Froment Edouard Alphonse

Publié le par Rodney42

Dès la fin de l'année 1940, Edouard Froment est l'un des organisateurs du Parti socialiste clandestin et participe aux mouvements de Résistance "Libération" et "La France au combat" dans divers départements de la zone sud. Le 30 mars 1941, il est l'un des neuf militants qui constituent le Comité d'action socialiste à Nîmes. Désigné par le Parti socialiste pour le représenter auprès du général de Gaulle à Londres, il quitte la France en 1943 sur un avion clandestin, en même temps que le général de Lattre de Tassigny et Eugène Claudius-Petit.

Délégué à l'Assemblée consultative provisoire d'Alger, ses pouvoirs sont validés le 9 novembre. Il est nommé membre des Commissions de la défense nationale, de la réforme de l'Etat et de la législation, et de l'intérieur. En août 1944, il participe au débarquement sur les côtes de Provence et prend place au comité directeur du Parti socialiste. Membre du Comité départemental de libération de l'Ardèche, il siège à l'Assemblée consultative jusqu'en août 1945. Elu par le canton de Thueyts au Conseil général, il conserve son mandat jusqu'en 1958 et préside, à deux reprises, l'Assemblée départementale.

Le 21 octobre 1945, Edouard Froment est élu à la première Constituante. La liste SFIO qu'il conduit obtient 24 975 suffrages sur 135 011 exprimés et emporte l'un des quatre sièges à pourvoir dans l'Ardèche. Membre de la Commission de la défense nationale, il vote pour la nationalisation du crédit (2 décembre 1945), du gaz et de l'électricité et des assurance (mars-avril 1946), pour le projet de loi relatif à la dévolution des biens des entreprises de presse (16 avril) et se prononce en faveur du premier projet de Constitution (19 avril).

A la suite de son rejet par référendum le 5 mai 1946, une seconde Assemblée nationale Constituante doit être élue. Reconduit au Palais Bourbon le 2 juin 1946, à la tête de la liste SFIO qui obtient 22 376 voix sur 139 266 suffrages exprimés, Edouard Froment est nommé membre de la Commission des pensions civiles et militaires et des victimes de guerre. Favorable à l'élection de Georges Bidault comme président du gouvernement provisoire et à la confiance à son cabinet (19 et 26 juin), il vote pour le second projet de Constitution (28 septembre).

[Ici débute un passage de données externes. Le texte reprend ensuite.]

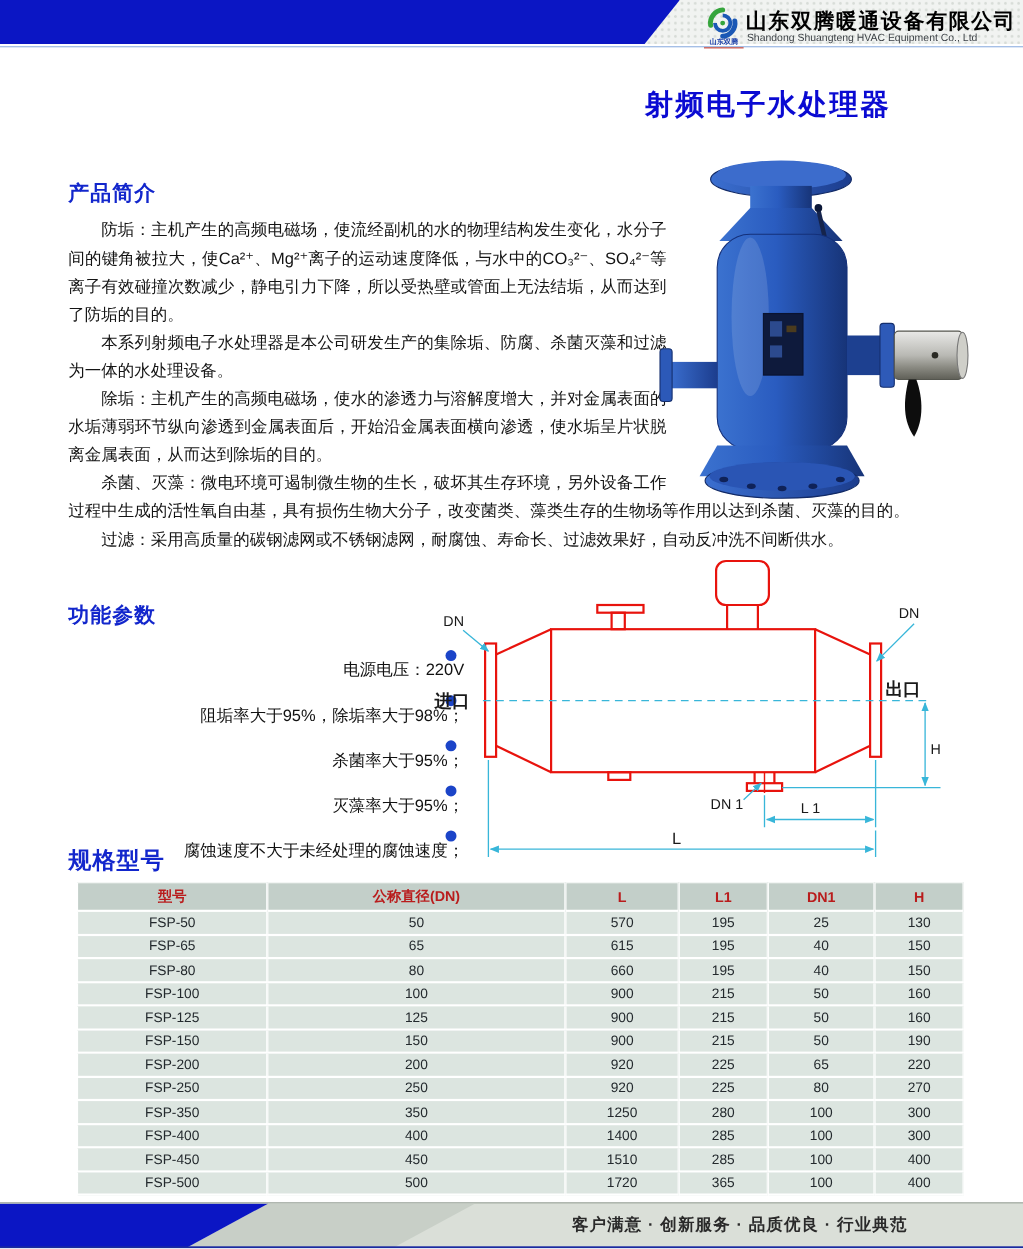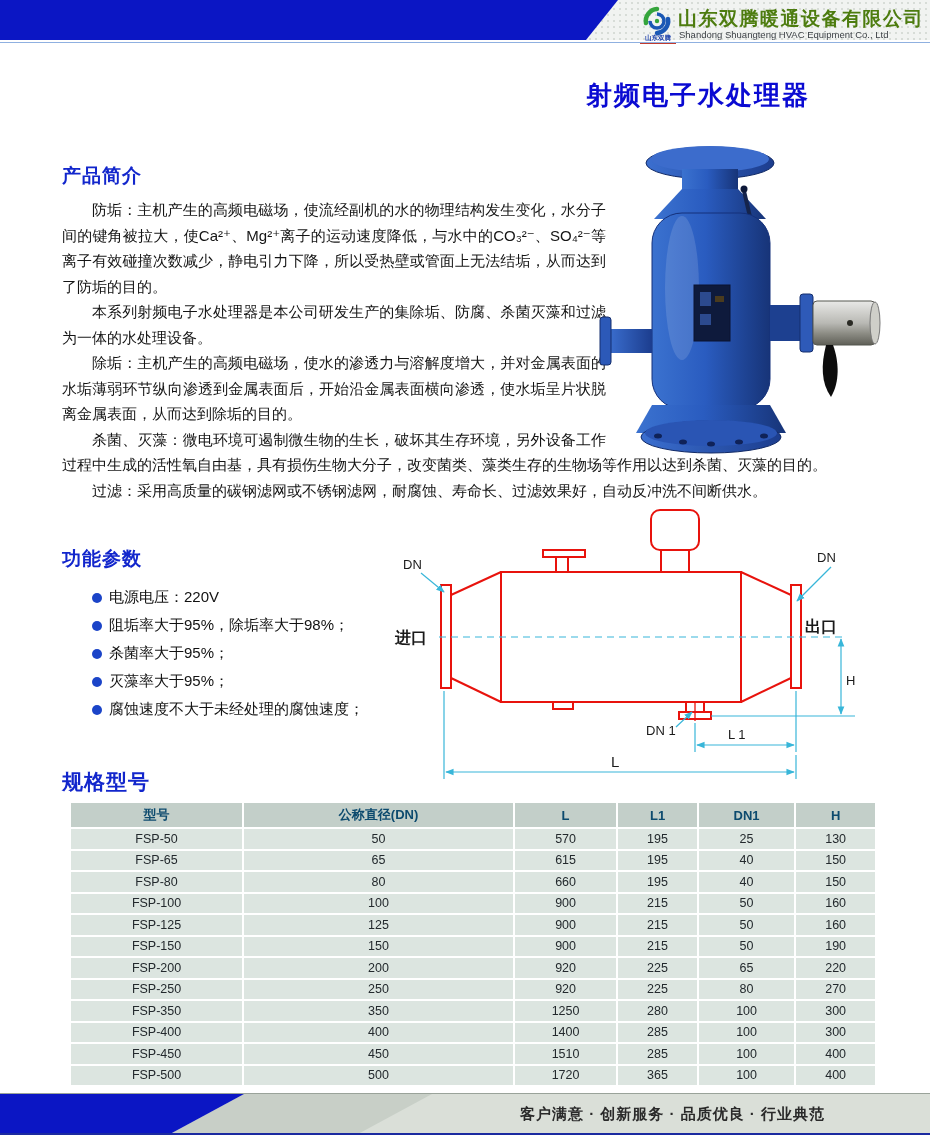"山东双腾暖通设备有限公司" .co-cn { color: #4d7c0f -> #000000 }
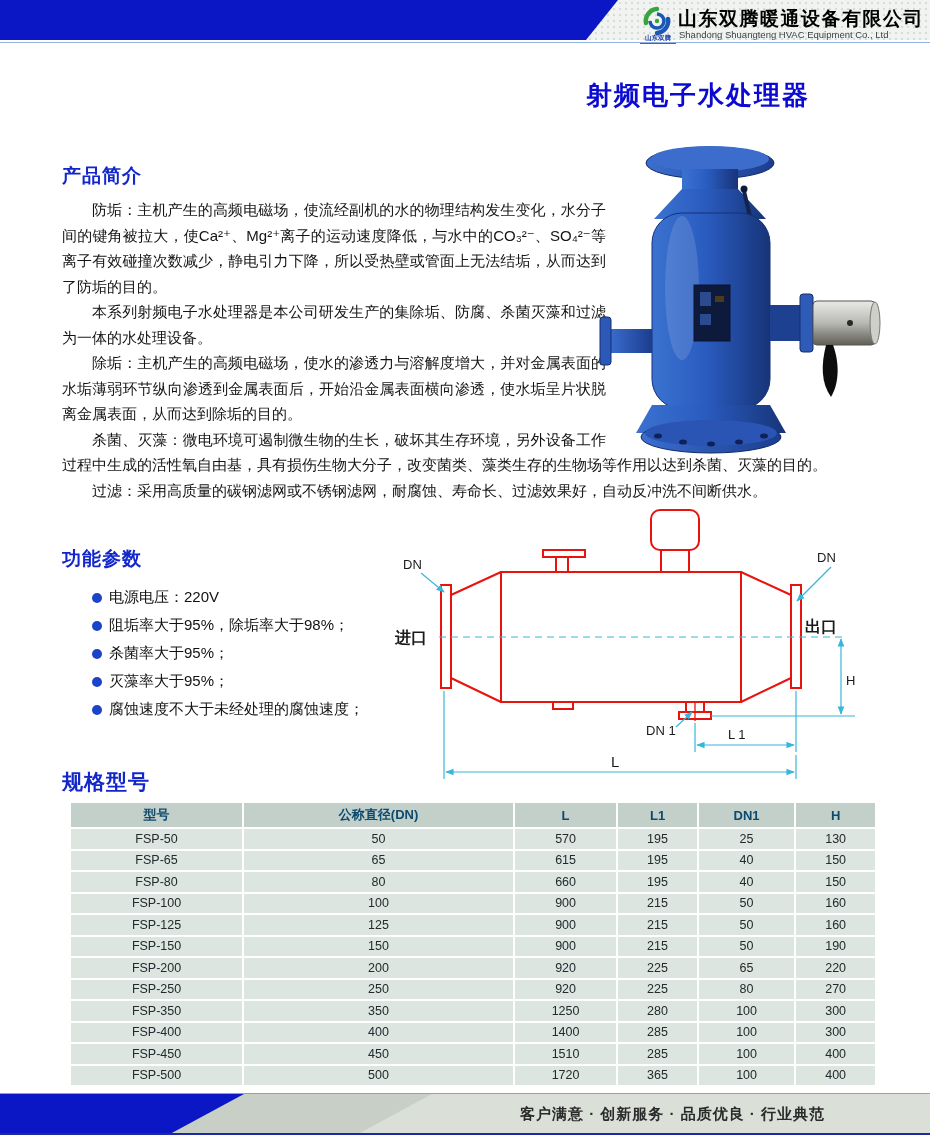"电源电压：220V" .params-list li { align-items: center -> flex-end; flex-direction: none -> column }
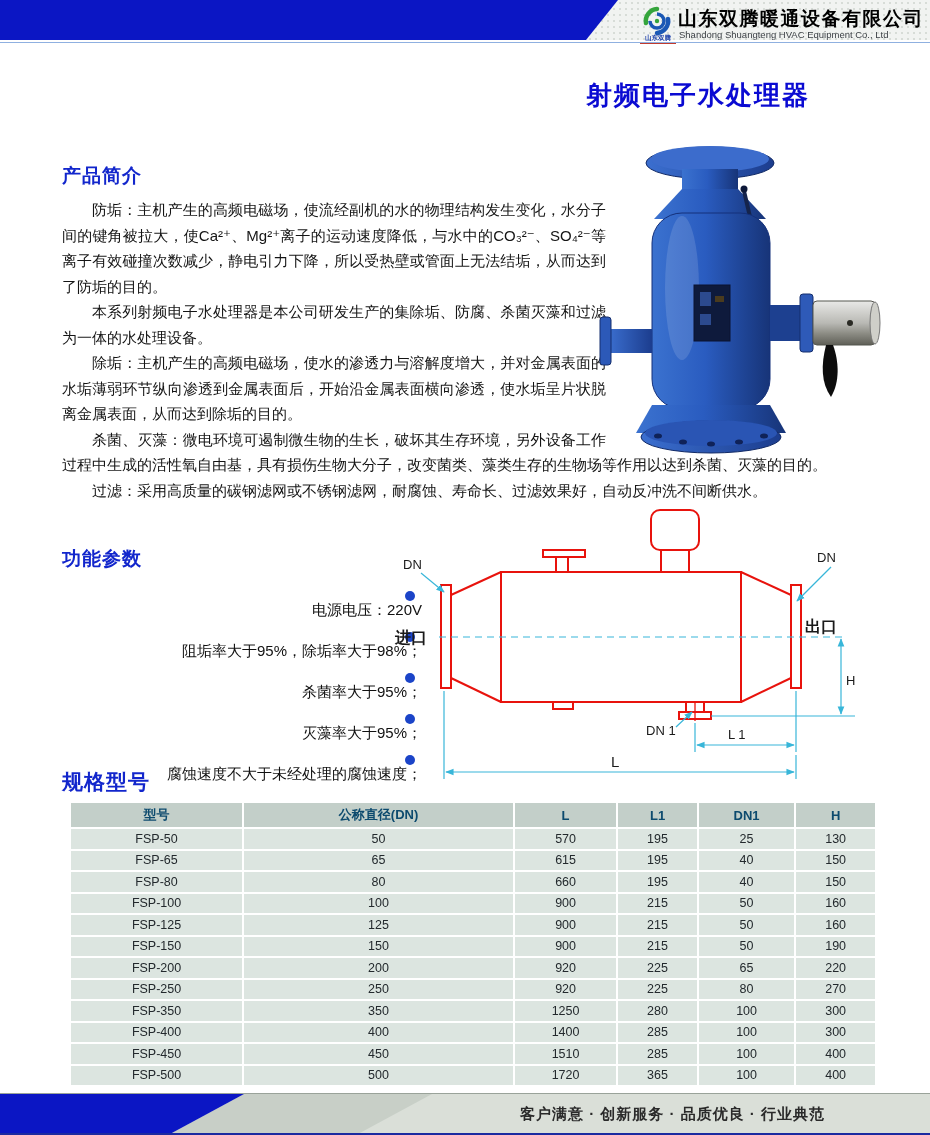"型号" .spec-table th { color: #0c4a6e -> #b91c1c }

Les élections législatives du 10 novembre suivant voient sa réélection, la liste SFIO, qu'il conduit, réunissant 23 187 suffrages sur 134 257 exprimés. Il est nommé membre de la Commission des pensions (1946), de la Commission de la défense nationale (1946-1951), et juré à la Haute Cour de justice (1947-1948). Durant la législature, Edouard Froment se tient éloigné de la tribune. Il vote la confiance aux cabinets Blum (17 décembre 1946) et Ramadier (4 mai 1947), se prononce pour la nationalisation des écoles des Houillères (14 mai 1948) et la ratification du Plan Marshall (7 juillet). Il approuve le statut du Conseil de l'Europe et la ratification du Pacte Atlantique (9 et 26 juillet 1949). Il vote pour le projet de réforme électorale introduisant le scrutin de liste départemental avec apparentements (7 mai 1951).

Candidat malheureux au Conseil de la République en novembre 1948, Edouard Froment décide de ne pas se représenter aux élections du 17 juin 1951, où la liste SFIO n'obtient plus que 11 533 suffrages et perd le siège qu'elle détenait. Il se retire alors de la vie politique. Il était Chevalier de la Légion d'honneur, titulaire de la Médaille militaire (1914-1918), de la médaille de la Résistance et de la Croix de guerre 1939-1945.